Me: I wish I had more twitter followers.
Genie: Done. *vanishes*
*Checks phone*
Genie is now following you.
Well, well, well, if it isn’t the consequences of my own food choices.
Parenthood has made me so tired that even in my sex dreams, I’m asleep.
Let’s call wedding invitations what they are; a bill.
People need to learn how to record their name on a voicemail system.
“You have one new voicemail from… *heavy breathing* Toooooooddddd”
What idiot called it the toaster and not the tanning bread?
God: Give them free will
Angel: Some of them are going to use it to say, “supposably.”
God: You know what? Let’s make a hell, too.
Me: I just want to taste your chapstick 😏
Her: oh.. 😉 *leans in for a kiss*
Me: *eating her chapstick* oh.
Her: oh.
If I ever only have 3 months to live, I want my ex wife to be with me. That would be the longest 3 months of my life.
Smooth, elegant, complex and full-bodied. But enough about me, this wine is fantastic.
Being a woman has its benefits and unique skills, like being able to fix whatever’s wrong with the car by turning the radio up real loud.
Bookternity leave should be a thing. Like maternity leave but for when you have new books to read
My friend never knew the difference between ‘infer’ and ‘imply’ which was never an issue until he opened a club called Disco Implyno
santa: make me a hundred thousand PlayStations
elf: *holding only a hammer* how
I would like a formal apology each time I prove to my computer it wrongly accused me of being a robot.

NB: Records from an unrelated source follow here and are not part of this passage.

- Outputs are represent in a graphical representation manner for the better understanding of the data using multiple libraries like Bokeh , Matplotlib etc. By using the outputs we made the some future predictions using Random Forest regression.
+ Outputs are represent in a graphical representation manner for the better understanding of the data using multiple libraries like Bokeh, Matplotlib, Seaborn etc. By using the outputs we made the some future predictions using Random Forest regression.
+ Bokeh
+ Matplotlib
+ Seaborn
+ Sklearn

2035: EVERY CELEBRITY HAS EXPRESSED AN AWFUL OPINION. THE ONLY ENTERTAINMENT IS A SMALL CAT…UNTIL ONE DAY, IT CLEARLY MEOWS “HITLER”

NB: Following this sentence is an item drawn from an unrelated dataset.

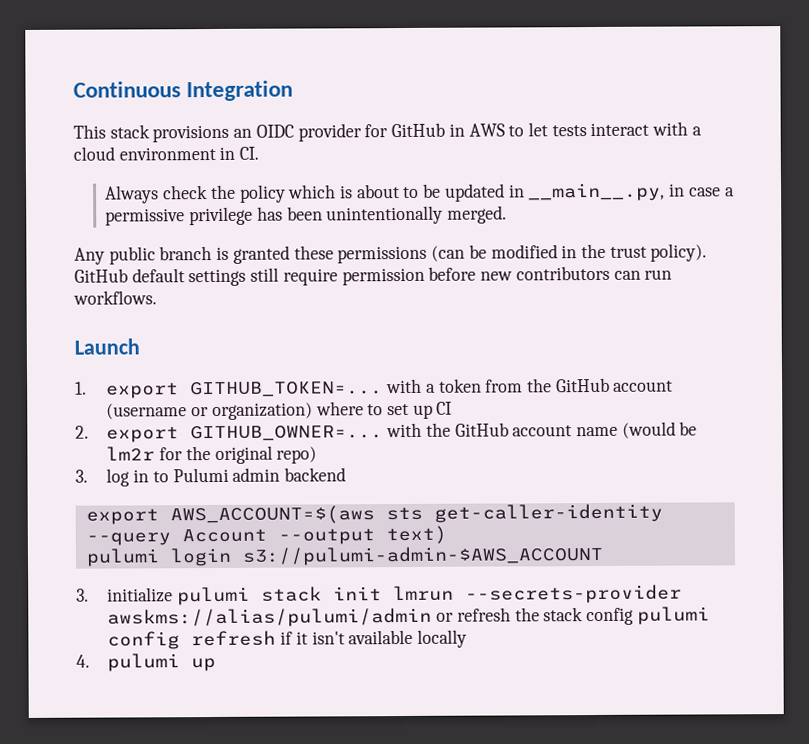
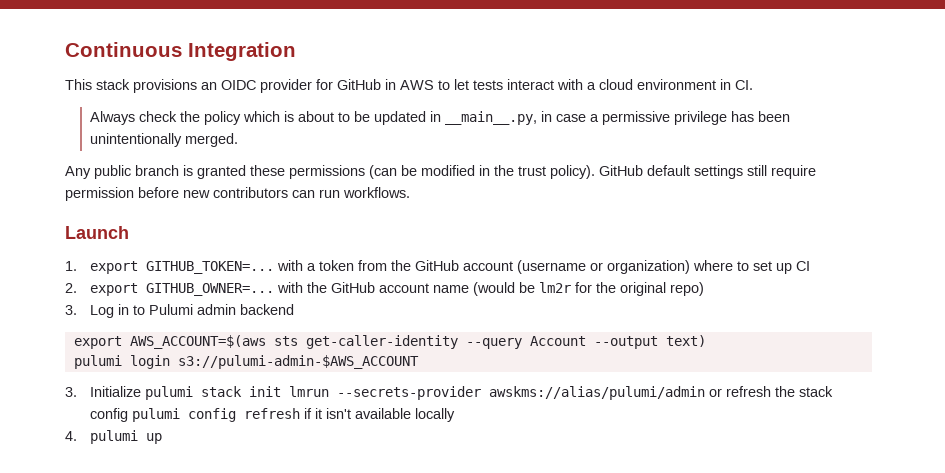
- 3. log in to Pulumi admin backend
+ 3. Log in to Pulumi admin backend
- 3. initialize pulumi stack init lmrun --secrets-provider awskms://alias/pulumi/admin or refresh the stack config pulumi config refresh if it isn't available locally
+ 3. Initialize pulumi stack init lmrun --secrets-provider awskms://alias/pulumi/admin or refresh the stack config pulumi config refresh if it isn't available locally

Me on FB: All kids home for summer break! My heart is full!
Reality: STOP ARGUING! GO GET A JOB! DO YOUR OWN LAUNDRY! WHO TOOK MY PHONE CHARGER?
Imagine if every club’s first rule explicitly stated that you cannot talk about the club activities. Welcome to crochet club. The first rule of crochet club is don’t tell people you crochet.
If you wondered if I was on the naughty list this year, I should probably tell you that the best gift I got was a packing peanut.
Generation gap…
Apparently when a trainer asks you why you want to stay in shape and you answer “revenge” it will raise a couple eyebrows.
my husband has been taking sailing lessons and instead of putting it on our calendar like a normal person he prefers to stand up abruptly, stare out the window, and proclaim “I must go to the sea!”
*Leaving my kids and husband at home for the day*
Me: I’ll see you guys later. [waves]
Dirty laundry & dishes: [waves back]
We’re at dinner with my parents on this trip.
Dad, receiving his salad: Oh, you have to mix this together yourself.
Me: You mean you have to toss your own salad?!
*Husband laughed*
*Mom giggled*Dad, oblivious: Yeah. You do.
Two out of three ain’t bad.
My husband got a notification that “there’s a familiar face” at the door.
It was the Amazon delivery guy, y’all.
Boss (about to fire me): I don’t know how to tell you this
Me: *suddenly behind boss, whispering in his ear* Try using your mouth, genius
I’m still waiting for my date from last summer to come back from the restaurant’s bathroom…
I hope everything is ok.
Me: I had a dream we went shopping at Target.
Husband: How much did we spend?
Me:
Husband: HOW MUCH DID WE SPEND?!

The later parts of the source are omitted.